The United States led initiative to boot Russia from the UN’s Human Rights Council (UNHRC) is an important symbolic, moral and political step, with a reasonable chance of success. But this will not reverse the carnage and brutality in Ukraine, nor deter President Vladimir Putin and the Russian military from more massacres. Showing Moscow the door in Geneva is also unlikely to convince the leaders of China, Iran, Syria or North Korea, among others, from killing opponents or committing war crimes.
Instead, the US should be leading a complete overhaul of the UN’s human rights structure, operations and agendas, from the bottom up. In the process, the hypocrisy protecting the UNHRC, the dictatorships, and an allied network of powerful nongovernmental organizations (NGOs) would be exposed for all to see. The myth of legitimacy and moral influence that they cultivate is based on the 1948 Universal Declaration of Human Rights and the Genocide Convention, adopted in the shadow of the Holocaust. Over the years, this moral framework has been eroded and erased by the cynical manipulation of slogans and propaganda.
The worst violators are dictators like Putin and Chinese President Xi Jinping, who use their presence on the HRC to co-opt the mechanism, while protecting themselves and their allies from investigation and criticism. Membership is based on elections held by the UN General Assembly through five regional groupings – a structure that allows powerful autocrats, as well major voting blocs including the 56 member Organization of Islamic Cooperation, to control the process. The anti-democratic countries and the OIC select compliant commissioners, oversee key staff appointments, direct the agenda and make sure that the steady flow of resolutions, investigations and expert reports avoid damaging their political interests and priorities.
The obsessive focus on Israel is a particularly effective and damaging strategy to control the activities of the Council. Already in the 1960s, the Soviet bloc, the Arab League, and the Islamic countries used international human rights frameworks to promote antisemitism. In 1975, this coalition led the adoption of the infamous “Zionism is racism” resolution – which, after the demise of the USSR, was relaunched in the UN-sponsored 2001 Durban conference on racism.

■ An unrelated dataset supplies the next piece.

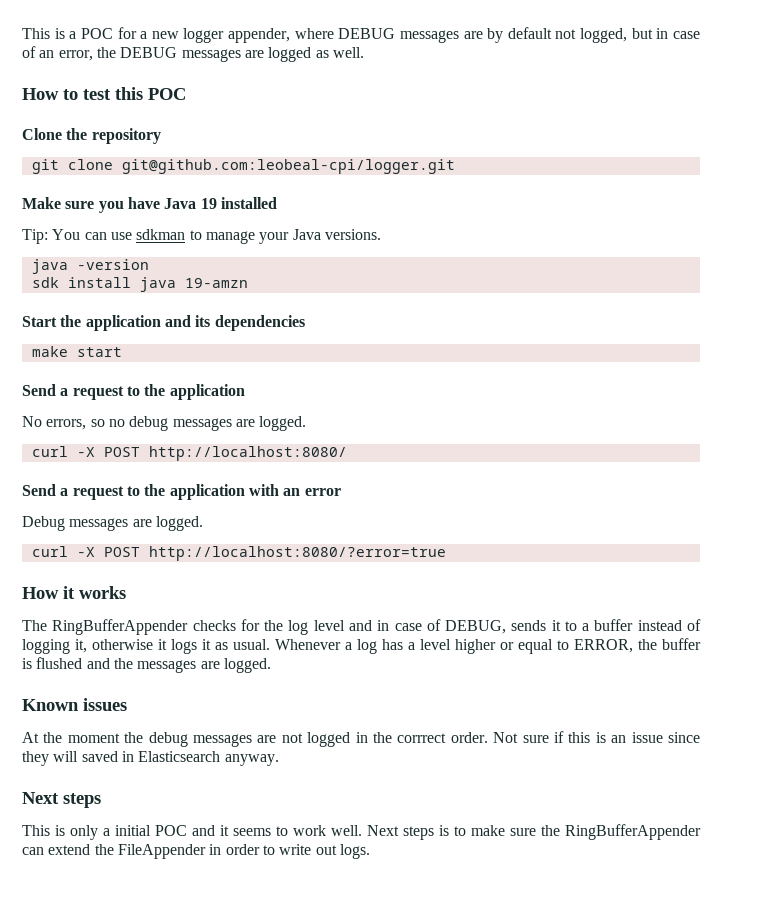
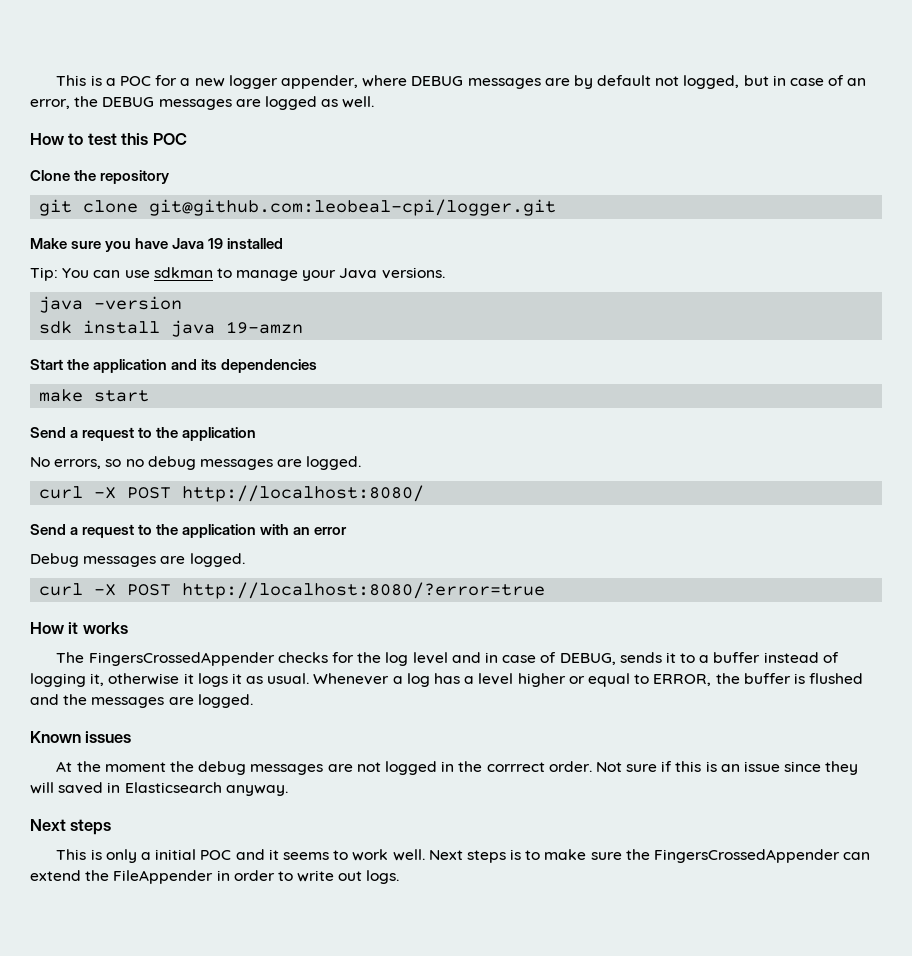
- The RingBufferAppender checks for the log level and in case of DEBUG, sends it to a buffer instead of logging it, otherwise it logs it as usual.
+ The FingersCrossedAppender checks for the log level and in case of DEBUG, sends it to a buffer instead of logging it, otherwise it logs it as usual.
- Next steps is to make sure the RingBufferAppender can extend the FileAppender in order to write out logs.
+ Next steps is to make sure the FingersCrossedAppender can extend the FileAppender in order to write out logs.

Twenty years later, the same themes are repeated in NGO campaigns by Human Rights Watch and Amnesty International that exploit the apartheid label and lobby the International Criminal Court to investigate Israel. Already in 2009, Robert Bernstein, HRW’s founder, publicly condemned his own organization, led by Kenneth Roth from 1993, for abandoning its original mission “to pry open closed societies, advocate basic freedoms and support dissenters” and instead, focus on attacking democracies, and turning Israel into a pariah state. As long as international frameworks are busy bashing Israel, there are less resources for dealing with the real violations and war crimes, as in Ukraine.
In order to end this cynical manipulation, the entire structure of the HRC will need to be overhauled and redrawn, beginning with the election process in the General Assembly. Disbarring Russia would be a significant step in the right direction, but cannot be an end in itself or allow for a return to business as usual in the absurd world of human rights.
In examining strategies towards this objective, it is useful to recall the failed reform efforts in 2006 for the Commission on Human Rights (as it was then known), led by the US government, including the adoption of criteria for membership in order to end this manipulative process. The reform would also have made it far more difficult for the coalition of dictatorships to control the agenda and appointments in the new council, and would have abolished the discriminatory permanent agenda item 7, which focuses uniquely on allegations and accusations targeting Israel.
The attempt was defeated in part by opposition of the dictatorships and OIC, the passivity of European democracies, as well as a concerted media counterattack by HRW’s Roth. In response, the US withdrew its participation in the UNHRC, but returned, first under the former president Barack Obama administration and again under President Joe Biden.
To succeed this time, the US and any allied governments that can be persuaded to join should be prepared to hold up funding until the changes are implemented. Without this stick, the talk of reform is just talk, but when the allocations stop flowing, the HRC will come to a standstill; to resume operations, hold sessions, and write reports, the UN will need to accept major and long overdue changes.
Last year, when US Secretary of State Antony Blinken announced that the US was resuming its participation on the council, he declared that it “is a flawed body, in need of reform to its agenda, membership and focus, including its disproportionate focus on Israel.” So far, these words have not been backed by deeds – the recently concluded session was as bad as or worse than its predecessors. If, beyond revoking Russia’s membership on the Council, the US leads a sweeping reform process that refocuses resources on tyrants and real human rights violators, this will be a major accomplishment.
The writer is emeritus professor of political science at Bar-Ilan University and heads the Institute for NGO Research in Jerusalem.